→ **REQUIREMENT**: From the first line down to the one containing "- Related bronze", reproduce the entries below exactly and leave out the pictures.

→ **PROVIDED INFORMATION**:
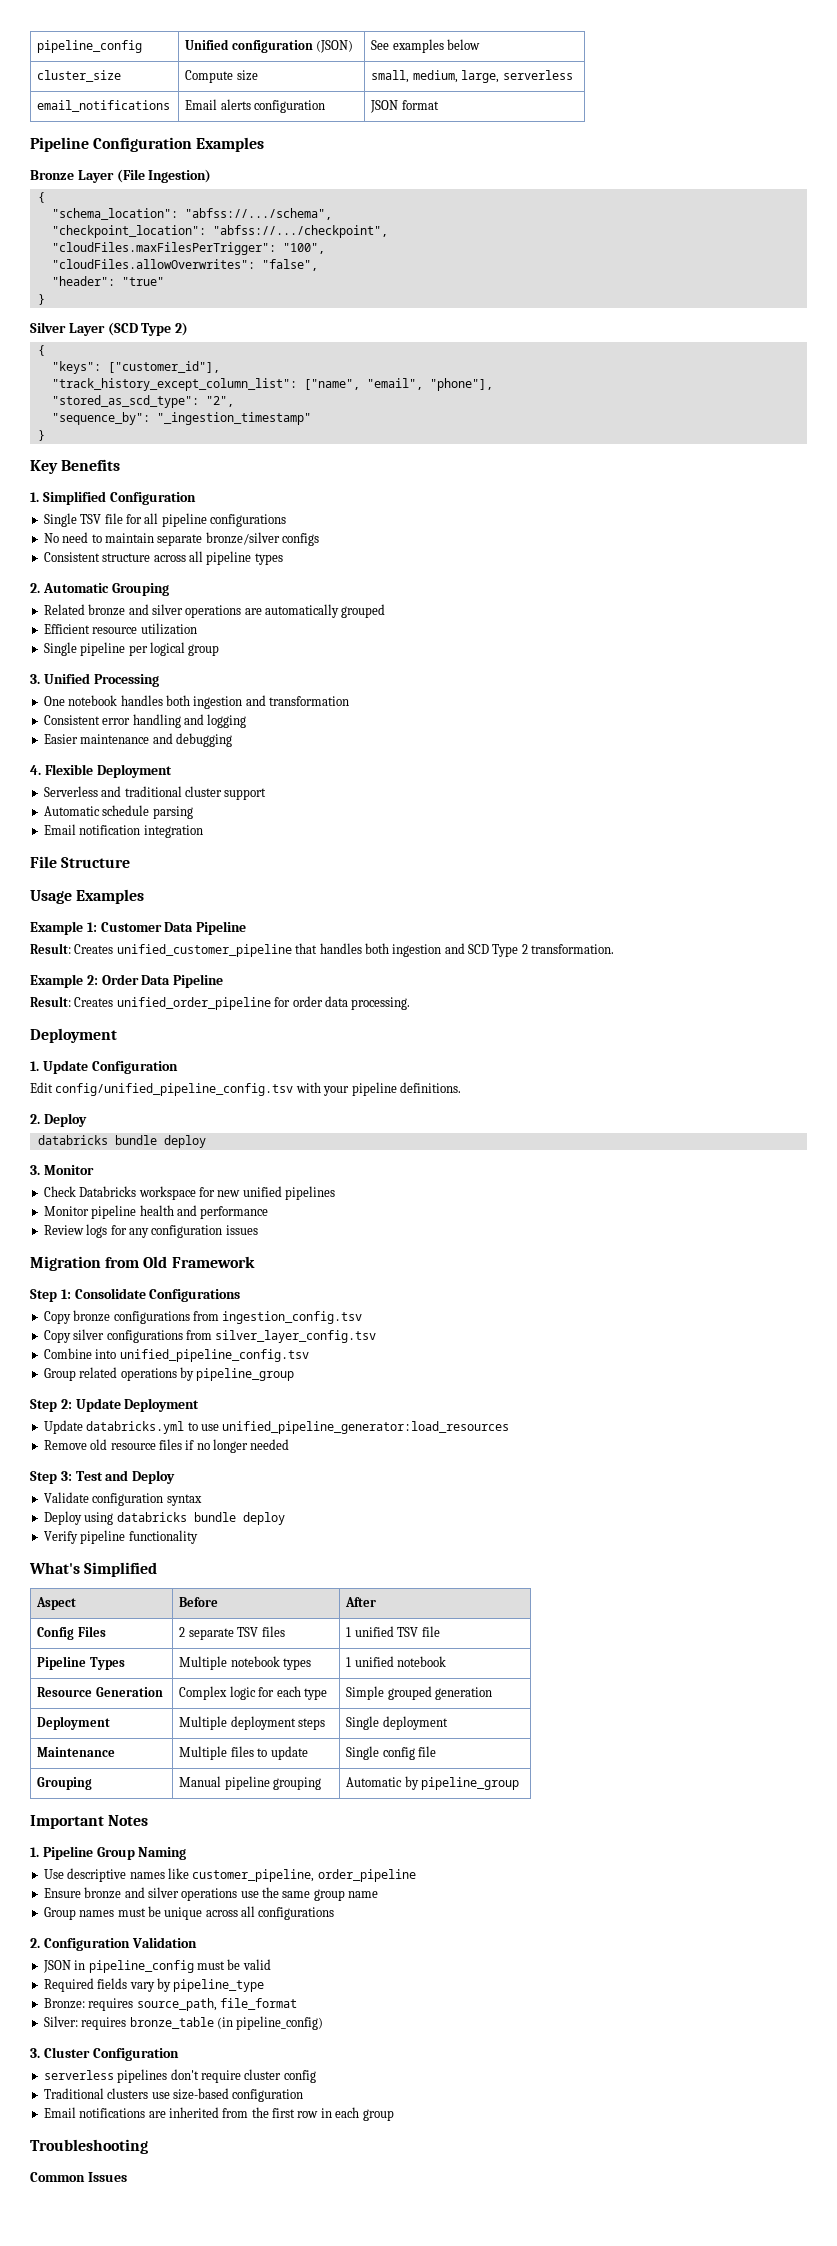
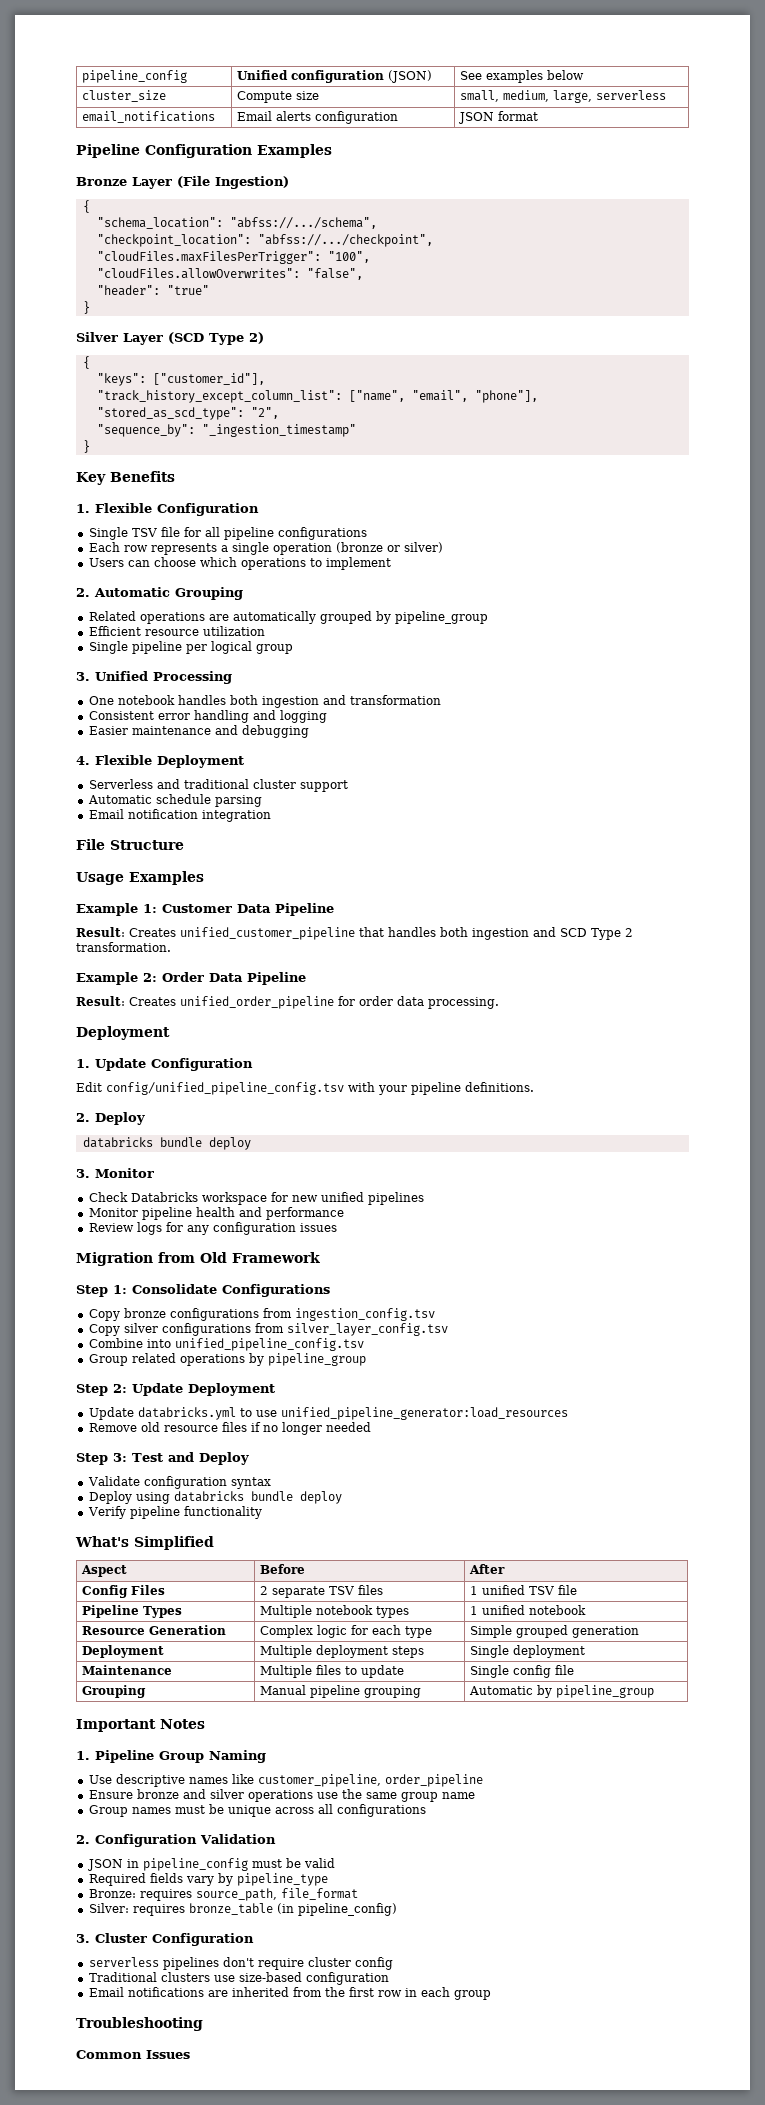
- 1. Simplified Configuration
+ 1. Flexible Configuration
- No need to maintain separate bronze/silver configs
- Consistent structure across all pipeline types
+ Each row represents a single operation (bronze or silver)
+ Users can choose which operations to implement
- Related bronze and silver operations are automatically grouped
+ Related operations are automatically grouped by pipeline_group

→ **SOLUTION TO THIS TASK**:
- 1. Simplified Configuration
+ 1. Flexible Configuration
- No need to maintain separate bronze/silver configs
- Consistent structure across all pipeline types
+ Each row represents a single operation (bronze or silver)
+ Users can choose which operations to implement
- Related bronze and silver operations are automatically grouped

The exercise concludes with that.